I mean, the author of this piece pretty concretely defined the term as he was using it. More to the point, it’s a pretty accurate article in showing things that ChatGPT can’t do, and it matches my use experience with a couple of tasks I wanted it to help me with.

Specifically, I wanted its help for making a conlang to my specifications. And I found that ChatGPT, even the paid version, could help me generate all kinds of grammatical rules and phonology and whatnot, but once we got all these rules together, it was utterly incapable of following said rules to generate text, or even example words, in the conlang we were developing. It was pretty infuriating to work with and I eventually gave up, although I could have(and probably should have) just taken the rules and run it through other purpose built programs for conlanging. But I was really hoping ChatGPT could have done it all with me.

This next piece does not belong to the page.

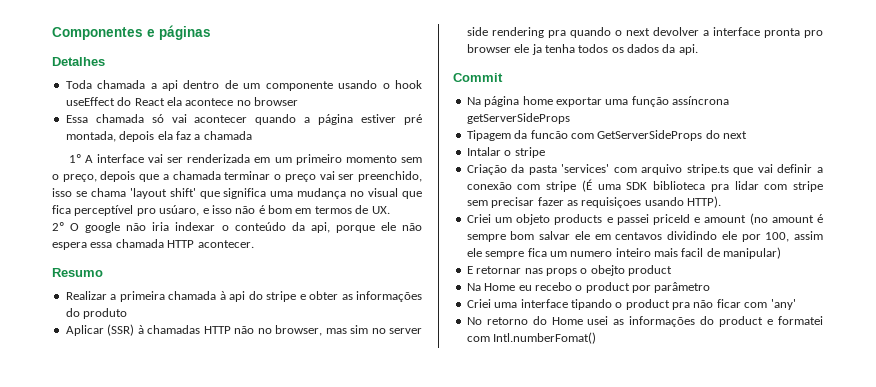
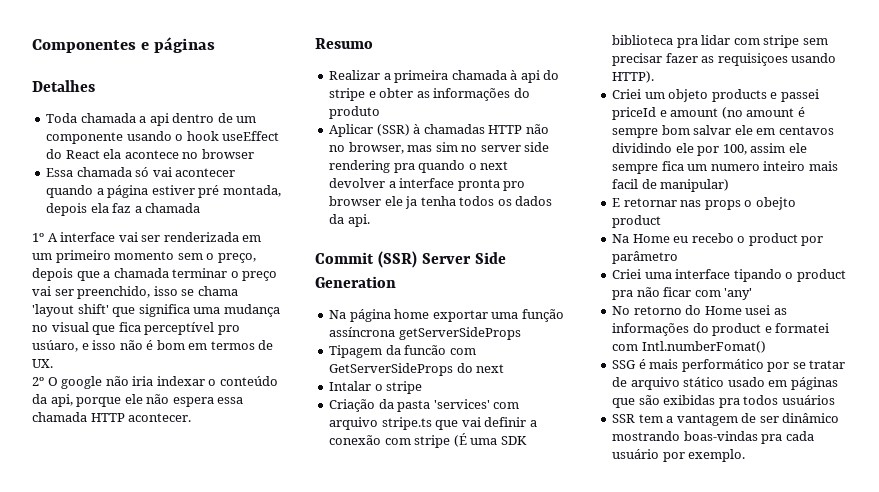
(503, 77) none -> [377,251,506,268] [315,276,396,288] (SSR) Server Side Generation
(597, 338) none -> [612,359,846,372] [612,377,838,390] [612,395,835,408] [612,413,840,426] [612,431,814,444] [612,449,746,462] // SSG é mais performático por se tratar de arquivo stático usado em páginas que são exibidas pra todos usuários // SSR tem a vantagem de ser dinâmico mostrando boas-vindas pra cada usuário por exemplo.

It can’t. It can write rules, but it can’t follow rules. It really doesn’t know how.

Another thing it struggles with? Ask it to write a poem with specific form requirements. For the simplest example, try to get it to write blank verse— it will repeatedly insist on rhyming every last word, even though blank verse is defined as being unrhymed poetry. ChatGPT simply doesn’t know how to stop rhyming when writing poetry of any form.

[–] [email protected] 1 points 1 year ago

I like to explain LLMs to people as "glorified autocompletes". They're just stringing words together in "the most rational way possible" based on the training data. They're not "sentient" or "smart", but they can still surprise our meat brains.

In other words, it doesn't "know" anything, but can still output a pattern that makes us go "Ooooooo it KNOWS".

Folks are getting better at training specific goals into their models. So the math that failed yesterday may work tomorrow may fail the day after. These problems will be solved in time and we'll have a broader range of surprising output moments.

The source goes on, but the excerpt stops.